Obviously, you could try. Instead, he wants PSFK to focus on creating value by making sense. On an average project, his team will look at about 800 data points from the web, and then establish links, trends, meaning… and of course a preferable course of action.
Compare that to one the old school research ways of locking a group of 20 people into a KGB-style interrogation room with one-way mirrors: If that ever produced a muse’s kiss at all, that muse increasingly looks like a chain-smoking 83-year old italian grandmother.
So the clients are coming, and they are expanding the reach of things that they want PSFK to have a go at. It usually starts with creating a report, Fawkes says “but sometimes we then move further and go into concepting: and this could be everything from communications to product, to retail, to service.”
Step by step, PSFK is moving into a hotly contested space: a seat close to the top of the table, preferably to the left of the client’s marketing director. It is here where the interesting talk is talked. Where the “high level creative thinkers” as Fawkes calls them, are being placed. All the while, the production expertise is moving further and further down the table – looking at their neighbor and whispering: “Whatdhesay”.
Of course, PSFK is small. Very very small. So there is no reason for Martin Sorrell to loose any of his 37 Billion £ sleep, yet. But Fawkes has indeed “thought about whether PSFK is a future agency model.”
He thinks his company has a shot. To a certain extent because it understands trends. But Fawkes is modest about the fact, that – while their method is pretty unique right now – other strategists could do this too, if they put the time into it. He thinks the quality that really sets them apart is being a medium, with “750.000 very interesting people reading our site every month.”
Big numbers are always cool, but what impresses more: those are mostly creatives. The social web may have enabled everyone to create, but the truth is, less than 1% do. Thus, whatever shows up on PSFK.com, during PSFK events, or on his twitter feed, influences the influencers. Fawkes is narrowcasting to the content makers and information brokers on the web. “We’re not mainstream media. But we’re a different kind of media.”
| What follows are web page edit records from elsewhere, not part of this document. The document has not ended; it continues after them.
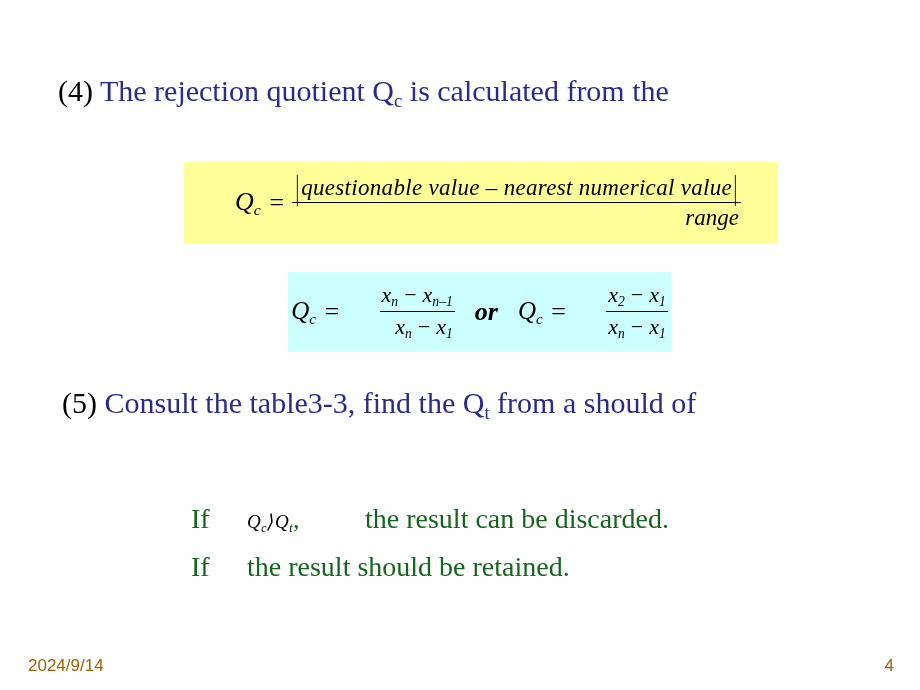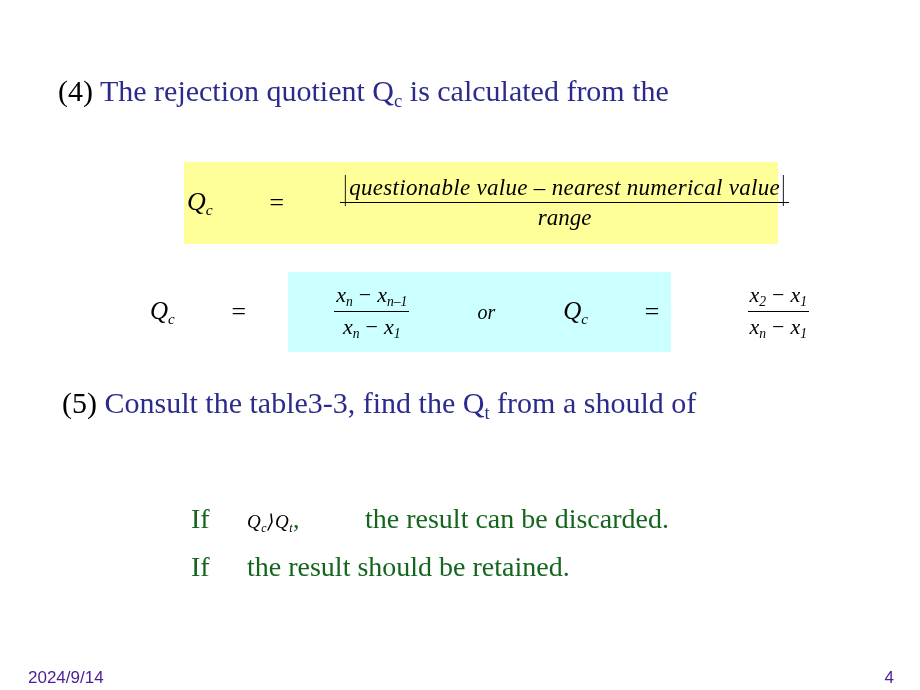--- a/index.html
+++ b/index.html
@@ -65,7 +65,6 @@
     align-items: center;
     height: 100%;
     justify-content: center;
-    gap: 48px;
   }
 
   .qsym {

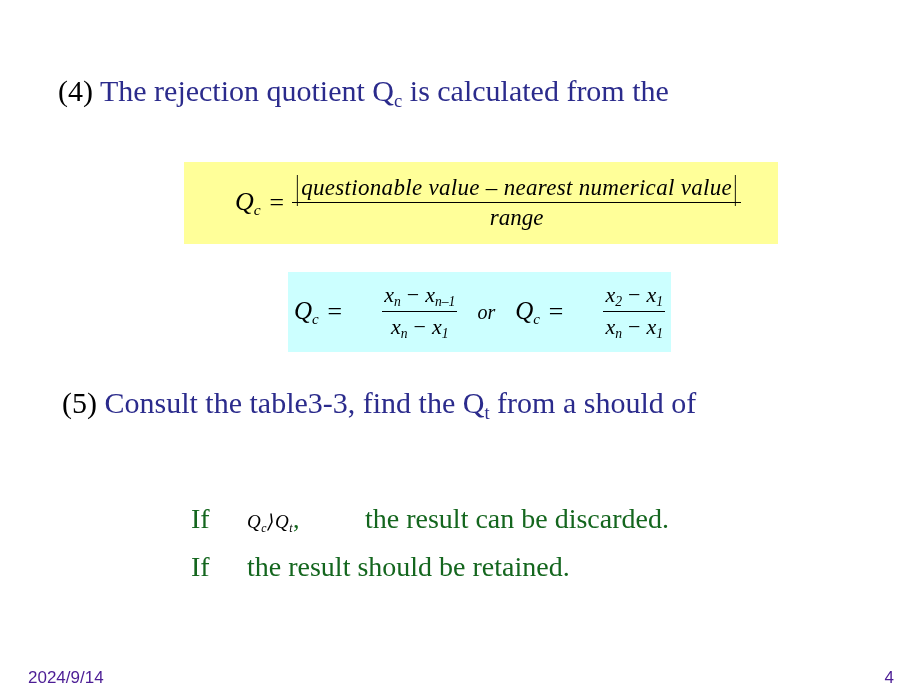--- a/index.html
+++ b/index.html
@@ -86,7 +86,7 @@
   .frac {
     display: inline-flex;
     flex-direction: column;
-    align-items: center;
+    align-items: flex-end;
     vertical-align: middle;
     font-style: italic;
   }

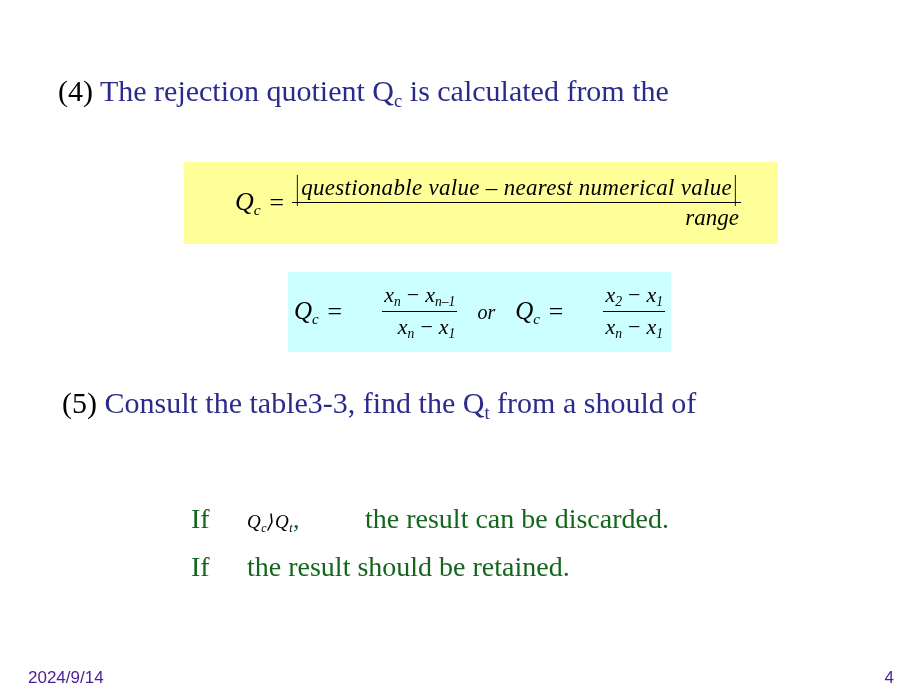--- a/index.html
+++ b/index.html
@@ -119,8 +119,9 @@
   #eq-box-alt .qsym { font-size: 25px; }
   #eq-box-alt .orword {
     font-style: italic;
-    font-size: 20px;
+    font-size: 26px;
     padding: 0 20px;
+    font-weight: bold;
   }
   .var { font-style: italic; }
   .var .sb {

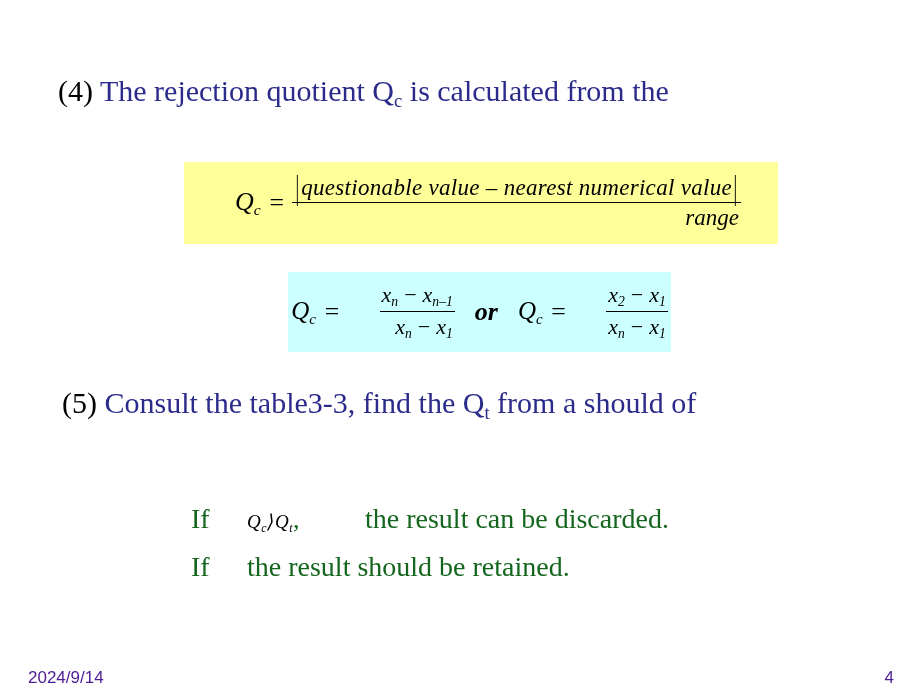--- a/index.html
+++ b/index.html
@@ -161,10 +161,10 @@
   
   .footer {
     position: absolute;
-    bottom: 2px;
+    bottom: 14px;
     font-family: "Liberation Sans", "DejaVu Sans", sans-serif;
     font-size: 17px;
-    color: #4c1d95;
+    color: #a16207;
   }
   #footer-date { left: 28px; }
   #footer-page { right: 26px; }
For the last two years I’ve read many articles on how one of the future functions of an agency is to have a community, and to give clients access to that community. I’ve always wondered what that would look like. It seems PSFK is off to a start worth watching.
Hi Chris. Spot on about the role of community. I have a feeling though about the “advertising = bad name” thing. It think that it’s overrated. I think what people dislike is watching 30+ minutes of ads in a prime time hour. But that’s not advertising per se. That’s excessive-greedy-can’t-never-get-enough advertising. If that amount of adspend would pour into social media tomorrow, they’d be hated, too. :-)
I agree with his view that less than 1% “do”. Creative Orchestra, like PSFK, are part of the new generation of thought leader creative ad agencies. And WPP would never look at either of us – we are creative agencies – not account agencies. (WPP is just interested in the money.)
Community is key to modern thinking. But we have to remember that ‘advertising” is a bad name to consumers. So, THINK DIFFERENT.